Brief — Would you write the data out once more, exactly as it is?

Supplied records —
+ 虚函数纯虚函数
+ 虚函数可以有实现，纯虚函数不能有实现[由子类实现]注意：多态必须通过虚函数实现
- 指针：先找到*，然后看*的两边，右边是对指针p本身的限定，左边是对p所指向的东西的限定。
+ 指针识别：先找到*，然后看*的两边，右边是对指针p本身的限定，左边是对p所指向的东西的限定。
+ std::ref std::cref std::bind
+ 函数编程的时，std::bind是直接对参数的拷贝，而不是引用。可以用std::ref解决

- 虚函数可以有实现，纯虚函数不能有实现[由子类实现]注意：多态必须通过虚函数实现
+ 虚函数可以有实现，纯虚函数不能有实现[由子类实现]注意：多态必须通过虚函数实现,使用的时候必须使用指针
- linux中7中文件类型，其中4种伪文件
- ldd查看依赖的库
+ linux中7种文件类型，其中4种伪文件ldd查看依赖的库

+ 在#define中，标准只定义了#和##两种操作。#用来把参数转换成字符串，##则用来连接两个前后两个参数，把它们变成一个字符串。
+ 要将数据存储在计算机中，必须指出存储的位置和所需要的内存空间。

Answer to the problem —
+ 虚函数纯虚函数
+ 虚函数可以有实现，纯虚函数不能有实现[由子类实现]注意：多态必须通过虚函数实现
- 指针：先找到*，然后看*的两边，右边是对指针p本身的限定，左边是对p所指向的东西的限定。
+ 指针识别：先找到*，然后看*的两边，右边是对指针p本身的限定，左边是对p所指向的东西的限定。
+ std::ref std::cref std::bind
+ 函数编程的时，std::bind是直接对参数的拷贝，而不是引用。可以用std::ref解决

- 虚函数可以有实现，纯虚函数不能有实现[由子类实现]注意：多态必须通过虚函数实现
+ 虚函数可以有实现，纯虚函数不能有实现[由子类实现]注意：多态必须通过虚函数实现,使用的时候必须使用指针
- linux中7中文件类型，其中4种伪文件
- ldd查看依赖的库
+ linux中7种文件类型，其中4种伪文件ldd查看依赖的库

+ 在#define中，标准只定义了#和##两种操作。#用来把参数转换成字符串，##则用来连接两个前后两个参数，把它们变成一个字符串。
+ 要将数据存储在计算机中，必须指出存储的位置和所需要的内存空间。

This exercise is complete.